**ACTIVITY**
Every line of the material below needs to be copied exactly; omit the pictures.

**RECORDS TO PROCESS**
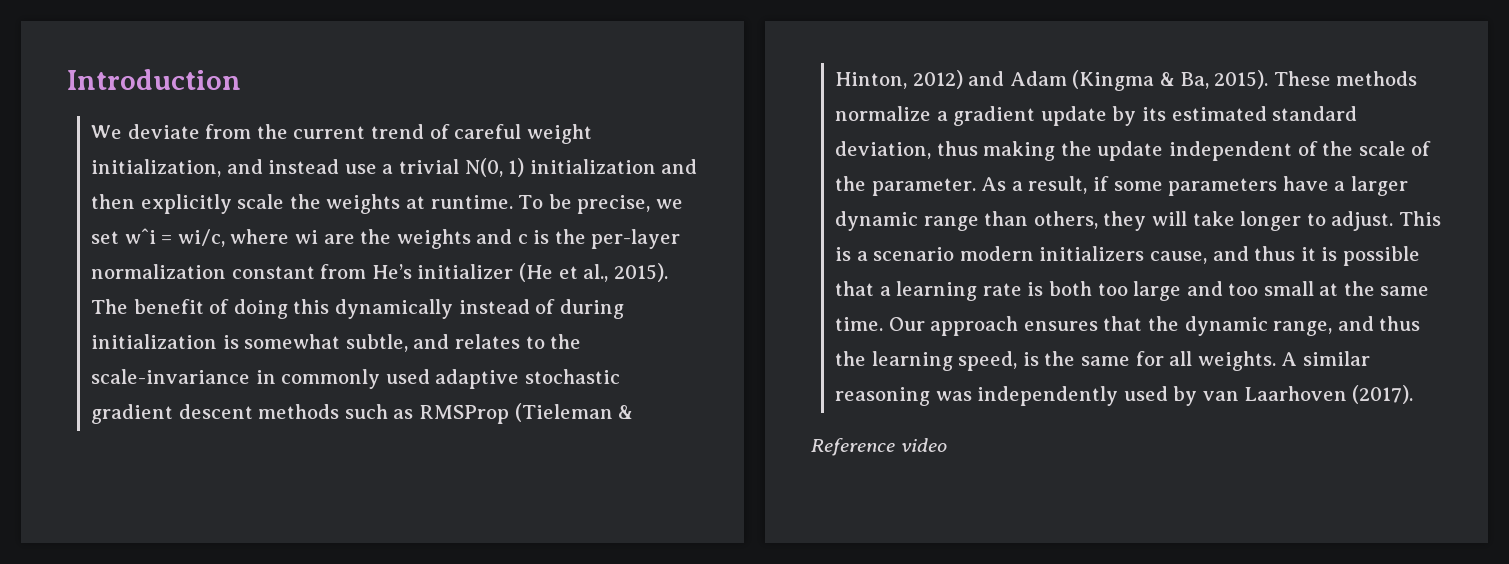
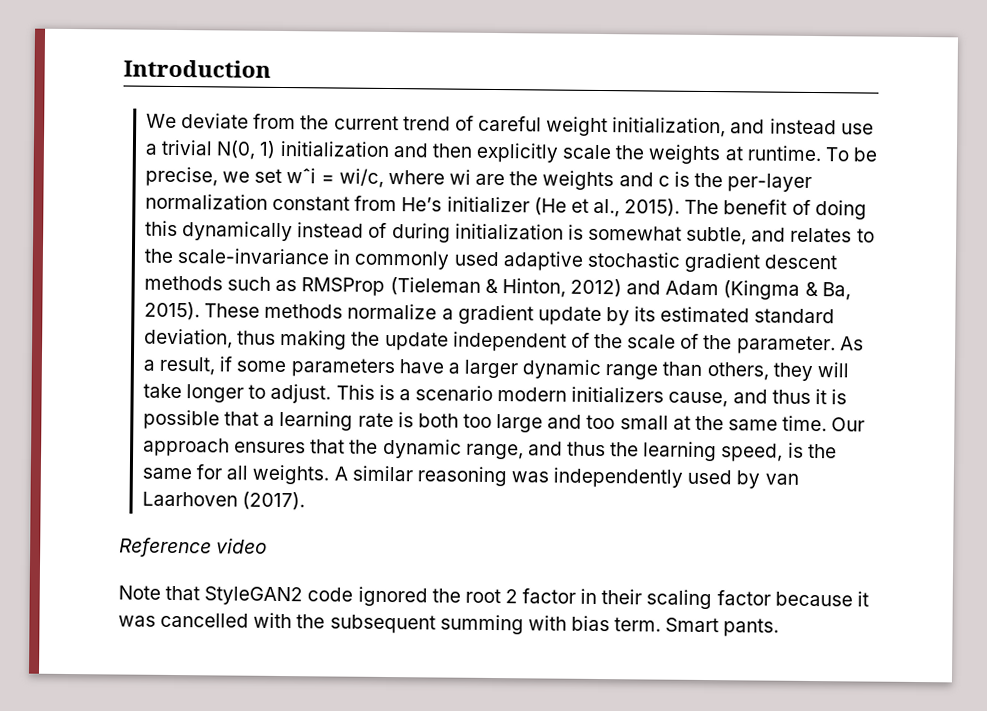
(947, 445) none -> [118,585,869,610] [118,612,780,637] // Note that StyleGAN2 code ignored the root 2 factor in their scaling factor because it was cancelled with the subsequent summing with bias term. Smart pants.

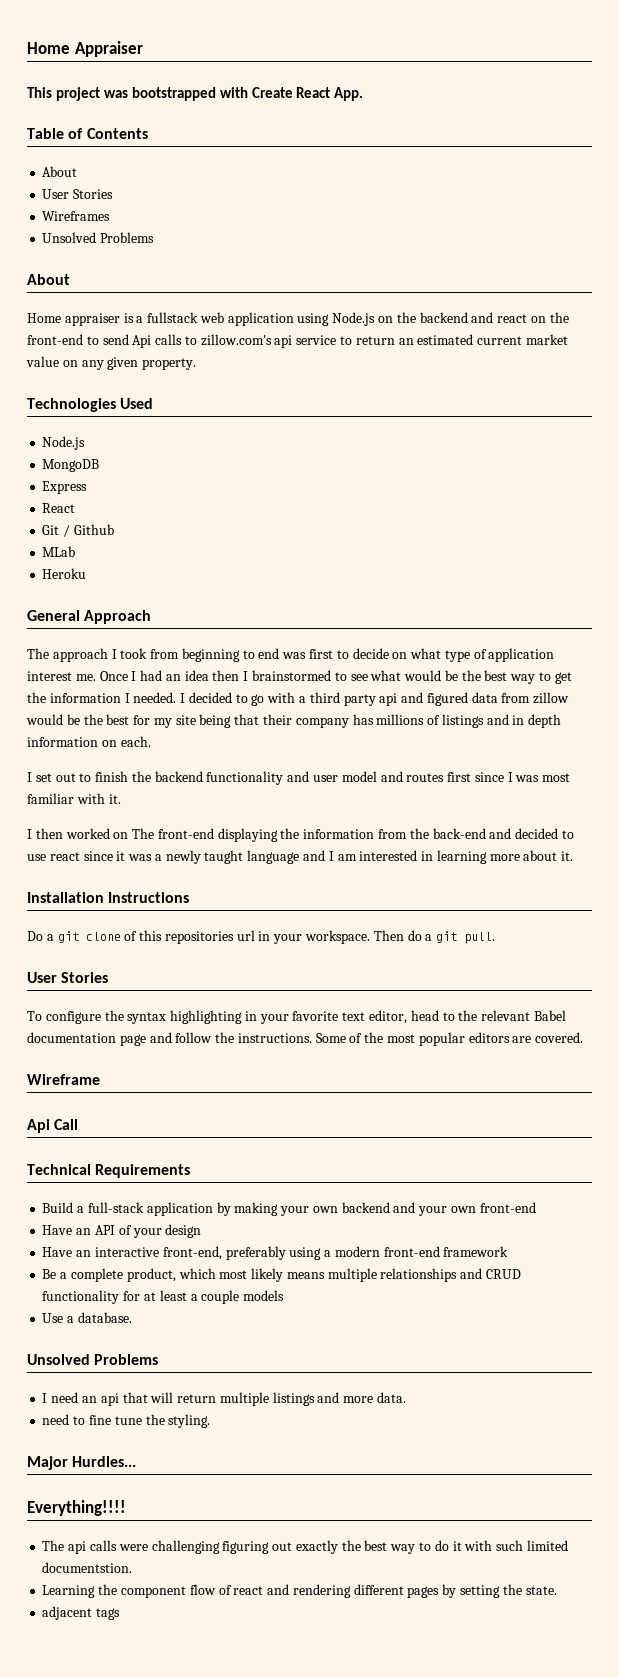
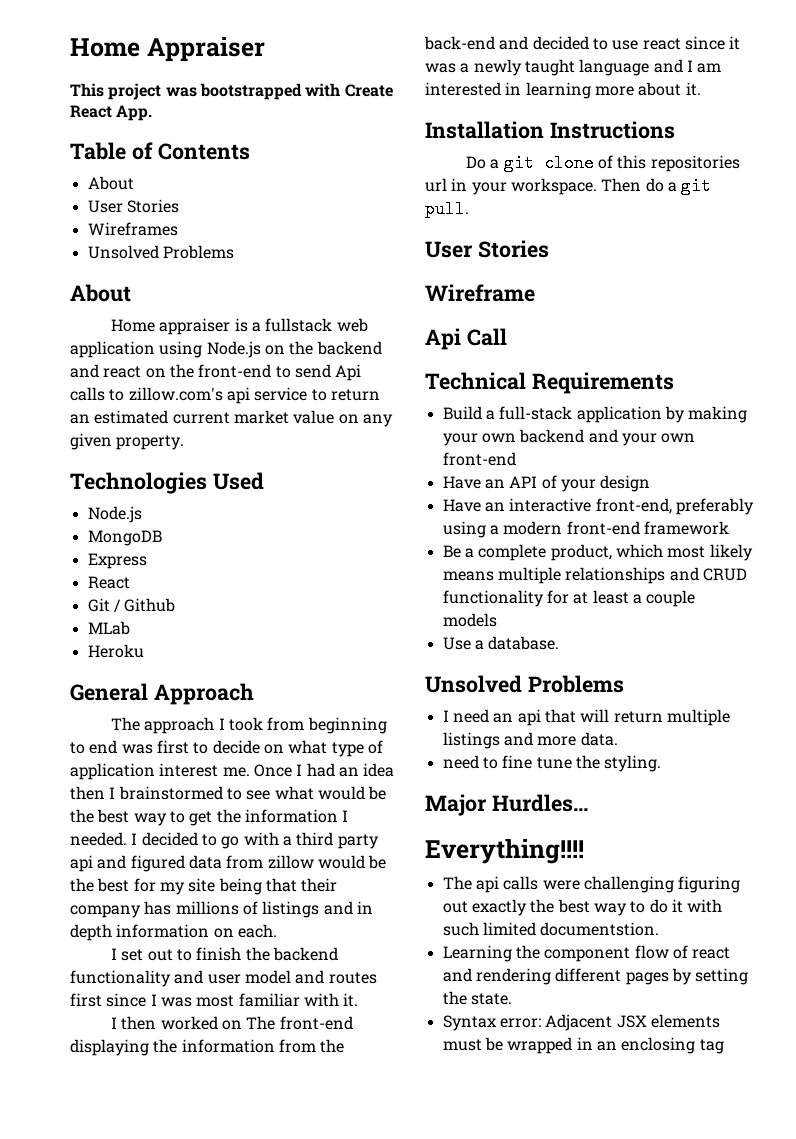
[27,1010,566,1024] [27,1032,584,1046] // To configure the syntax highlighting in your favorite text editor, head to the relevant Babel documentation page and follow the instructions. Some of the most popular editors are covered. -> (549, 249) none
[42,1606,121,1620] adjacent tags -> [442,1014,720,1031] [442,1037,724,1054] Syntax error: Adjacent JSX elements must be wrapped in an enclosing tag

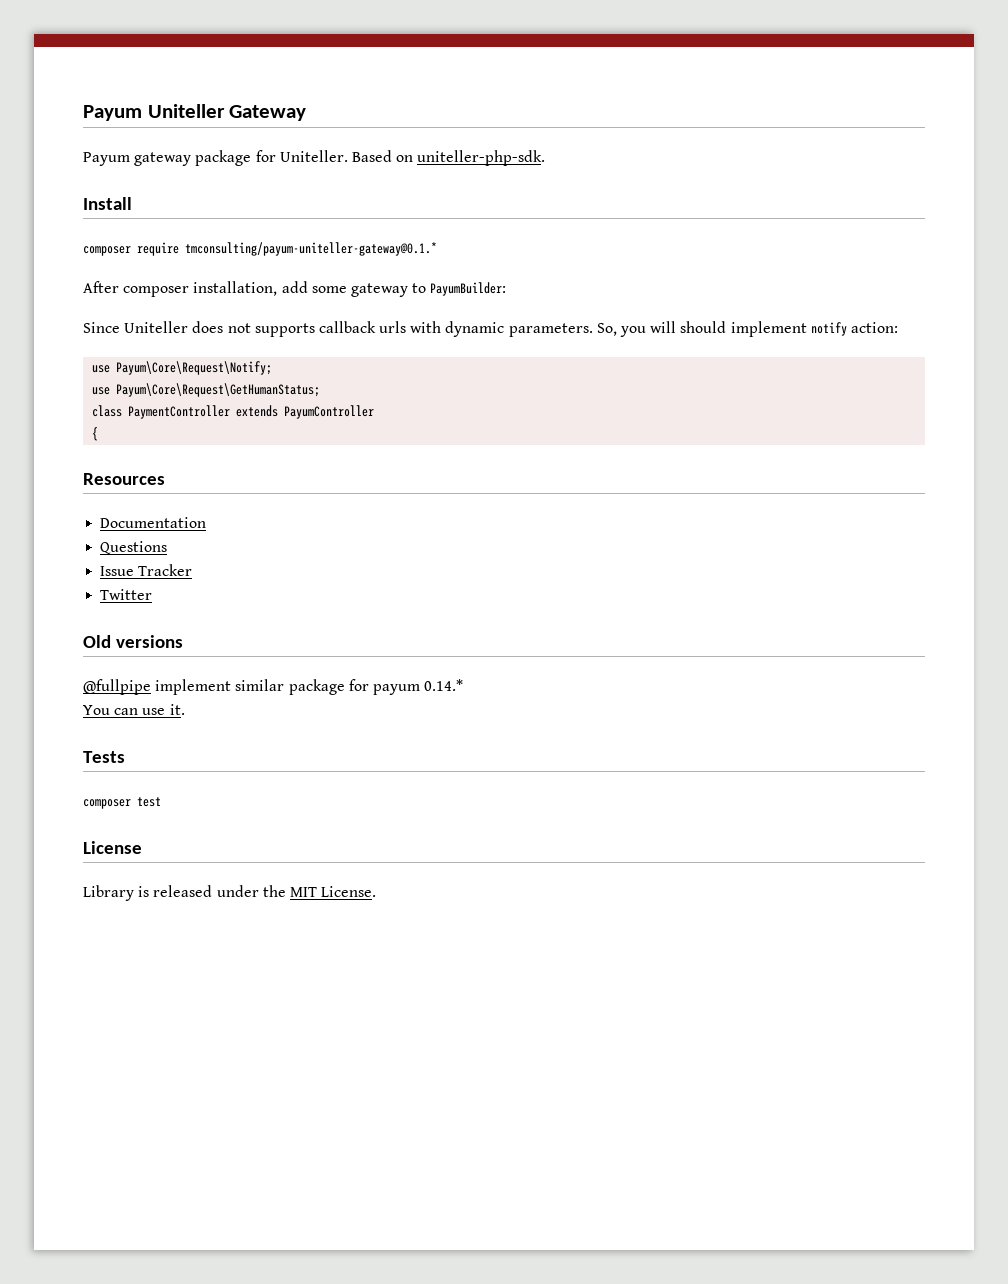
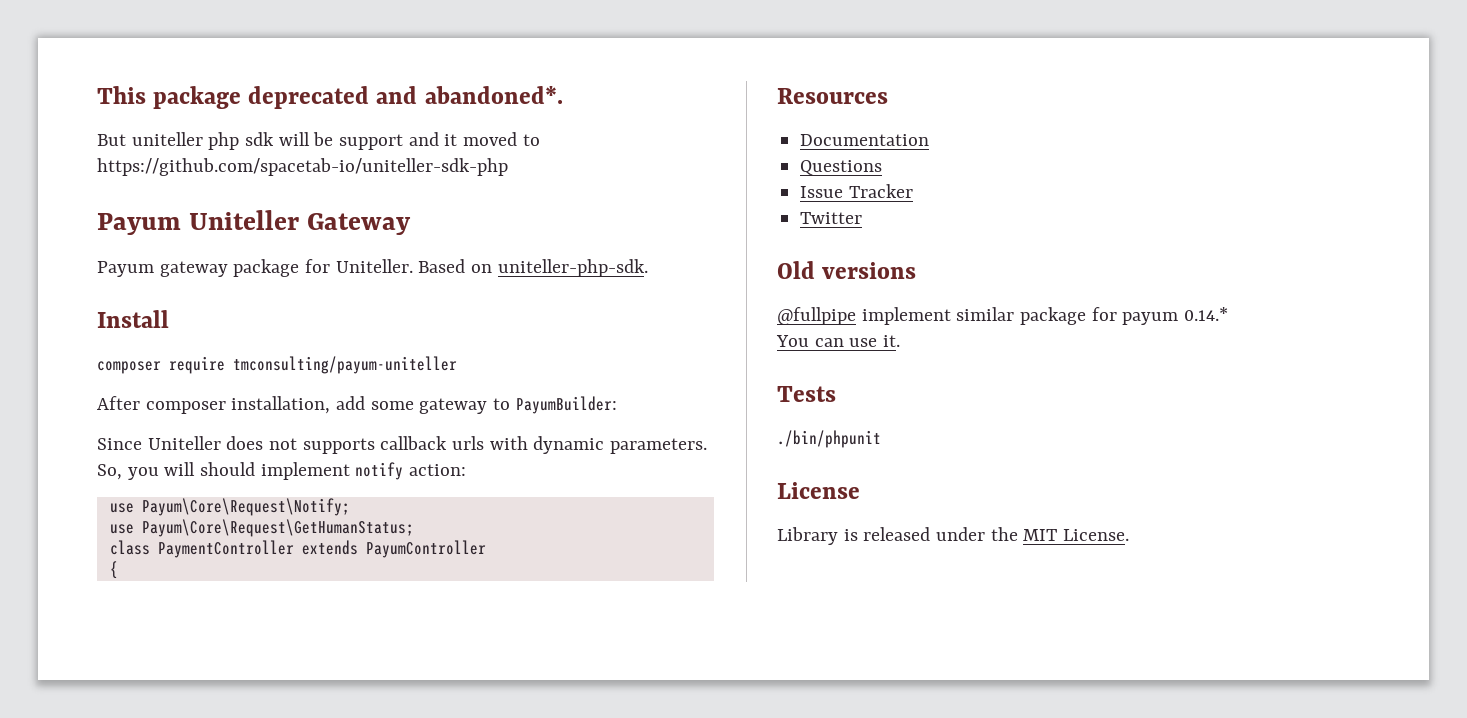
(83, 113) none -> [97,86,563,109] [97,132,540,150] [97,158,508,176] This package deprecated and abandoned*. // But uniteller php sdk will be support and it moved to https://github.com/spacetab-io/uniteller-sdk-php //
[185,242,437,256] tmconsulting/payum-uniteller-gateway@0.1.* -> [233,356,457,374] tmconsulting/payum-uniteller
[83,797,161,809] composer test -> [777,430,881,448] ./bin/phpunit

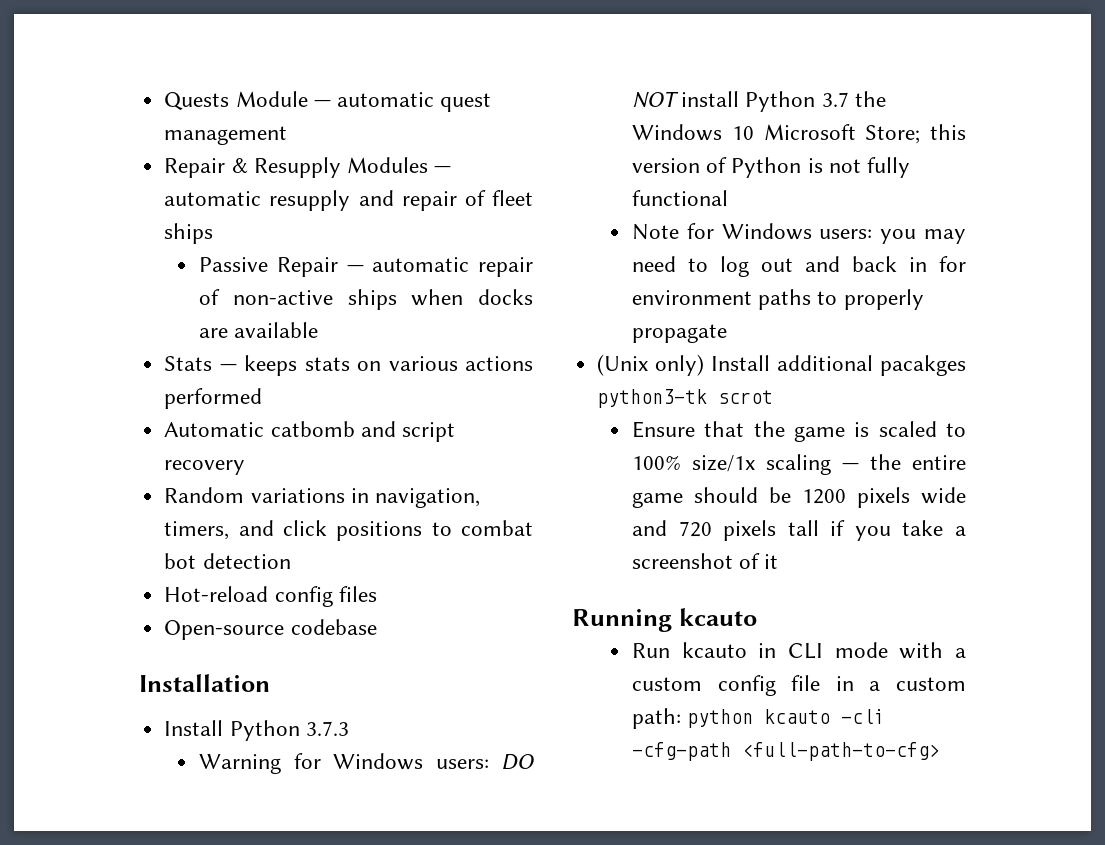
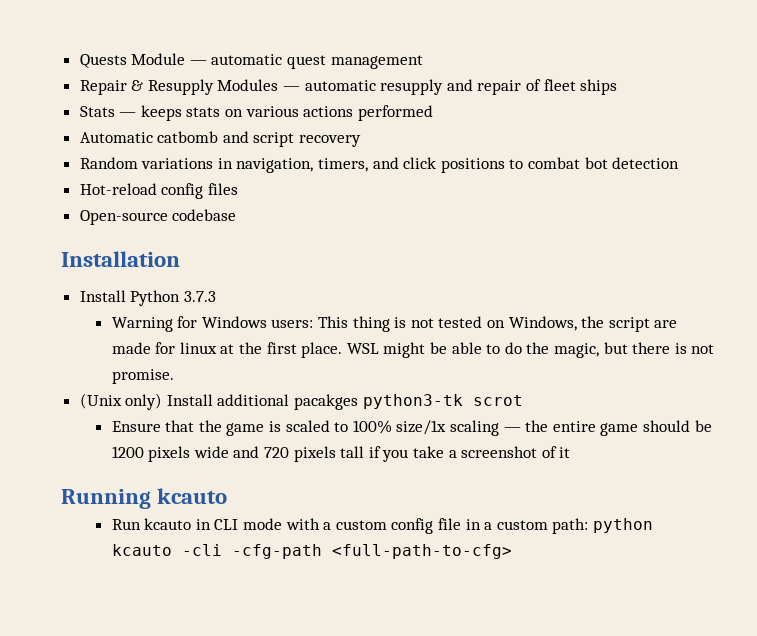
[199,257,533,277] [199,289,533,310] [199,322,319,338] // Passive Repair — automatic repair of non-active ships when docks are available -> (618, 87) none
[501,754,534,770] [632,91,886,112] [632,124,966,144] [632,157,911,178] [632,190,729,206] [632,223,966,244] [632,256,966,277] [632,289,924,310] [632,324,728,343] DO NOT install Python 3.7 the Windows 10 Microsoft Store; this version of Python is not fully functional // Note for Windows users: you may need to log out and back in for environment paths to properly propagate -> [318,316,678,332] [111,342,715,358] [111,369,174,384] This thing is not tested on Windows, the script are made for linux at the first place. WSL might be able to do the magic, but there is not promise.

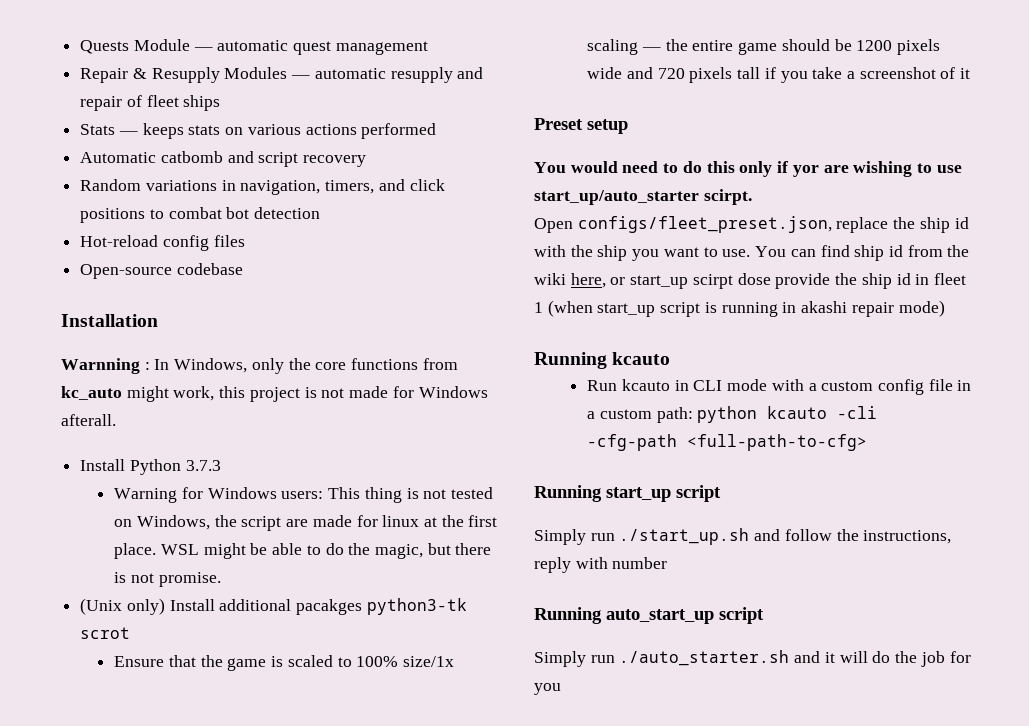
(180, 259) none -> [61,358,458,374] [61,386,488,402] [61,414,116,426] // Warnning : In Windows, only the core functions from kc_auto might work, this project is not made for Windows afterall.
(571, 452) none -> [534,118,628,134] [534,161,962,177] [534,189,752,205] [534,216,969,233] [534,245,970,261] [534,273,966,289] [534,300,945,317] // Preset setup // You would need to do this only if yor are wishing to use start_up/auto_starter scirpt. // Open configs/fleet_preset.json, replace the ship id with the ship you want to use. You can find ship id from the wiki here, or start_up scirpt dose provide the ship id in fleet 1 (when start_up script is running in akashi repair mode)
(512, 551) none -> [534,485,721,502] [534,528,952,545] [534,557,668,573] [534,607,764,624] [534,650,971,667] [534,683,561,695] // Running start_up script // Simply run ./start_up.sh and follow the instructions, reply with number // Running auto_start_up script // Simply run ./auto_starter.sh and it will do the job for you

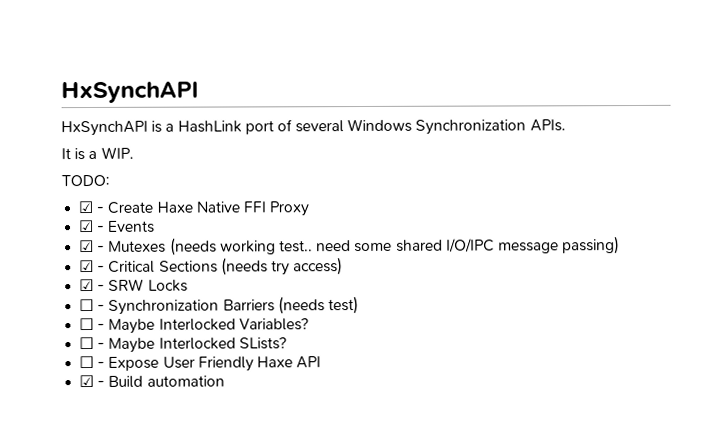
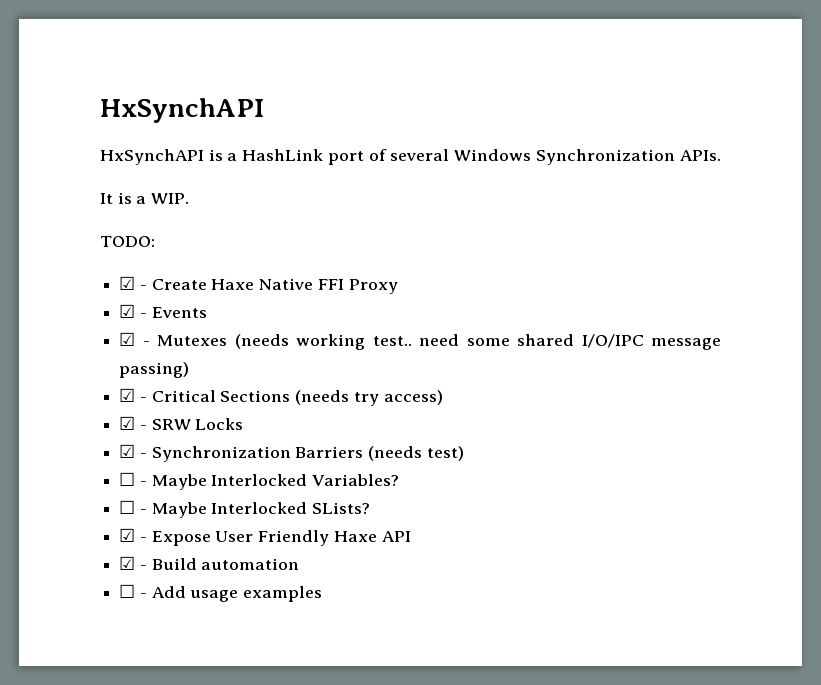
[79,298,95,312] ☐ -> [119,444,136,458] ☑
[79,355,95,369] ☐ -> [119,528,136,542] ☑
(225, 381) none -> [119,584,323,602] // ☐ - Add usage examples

**TASK OUTPUT**
(947, 445) none -> [118,585,869,610] [118,612,780,637] // Note that StyleGAN2 code ignored the root 2 factor in their scaling factor because it was cancelled with the subsequent summing with bias term. Smart pants.

[27,1010,566,1024] [27,1032,584,1046] // To configure the syntax highlighting in your favorite text editor, head to the relevant Babel documentation page and follow the instructions. Some of the most popular editors are covered. -> (549, 249) none
[42,1606,121,1620] adjacent tags -> [442,1014,720,1031] [442,1037,724,1054] Syntax error: Adjacent JSX elements must be wrapped in an enclosing tag

(83, 113) none -> [97,86,563,109] [97,132,540,150] [97,158,508,176] This package deprecated and abandoned*. // But uniteller php sdk will be support and it moved to https://github.com/spacetab-io/uniteller-sdk-php //
[185,242,437,256] tmconsulting/payum-uniteller-gateway@0.1.* -> [233,356,457,374] tmconsulting/payum-uniteller
[83,797,161,809] composer test -> [777,430,881,448] ./bin/phpunit

[199,257,533,277] [199,289,533,310] [199,322,319,338] // Passive Repair — automatic repair of non-active ships when docks are available -> (618, 87) none
[501,754,534,770] [632,91,886,112] [632,124,966,144] [632,157,911,178] [632,190,729,206] [632,223,966,244] [632,256,966,277] [632,289,924,310] [632,324,728,343] DO NOT install Python 3.7 the Windows 10 Microsoft Store; this version of Python is not fully functional // Note for Windows users: you may need to log out and back in for environment paths to properly propagate -> [318,316,678,332] [111,342,715,358] [111,369,174,384] This thing is not tested on Windows, the script are made for linux at the first place. WSL might be able to do the magic, but there is not promise.

(180, 259) none -> [61,358,458,374] [61,386,488,402] [61,414,116,426] // Warnning : In Windows, only the core functions from kc_auto might work, this project is not made for Windows afterall.
(571, 452) none -> [534,118,628,134] [534,161,962,177] [534,189,752,205] [534,216,969,233] [534,245,970,261] [534,273,966,289] [534,300,945,317] // Preset setup // You would need to do this only if yor are wishing to use start_up/auto_starter scirpt. // Open configs/fleet_preset.json, replace the ship id with the ship you want to use. You can find ship id from the wiki here, or start_up scirpt dose provide the ship id in fleet 1 (when start_up script is running in akashi repair mode)
(512, 551) none -> [534,485,721,502] [534,528,952,545] [534,557,668,573] [534,607,764,624] [534,650,971,667] [534,683,561,695] // Running start_up script // Simply run ./start_up.sh and follow the instructions, reply with number // Running auto_start_up script // Simply run ./auto_starter.sh and it will do the job for you

[79,298,95,312] ☐ -> [119,444,136,458] ☑
[79,355,95,369] ☐ -> [119,528,136,542] ☑
(225, 381) none -> [119,584,323,602] // ☐ - Add usage examples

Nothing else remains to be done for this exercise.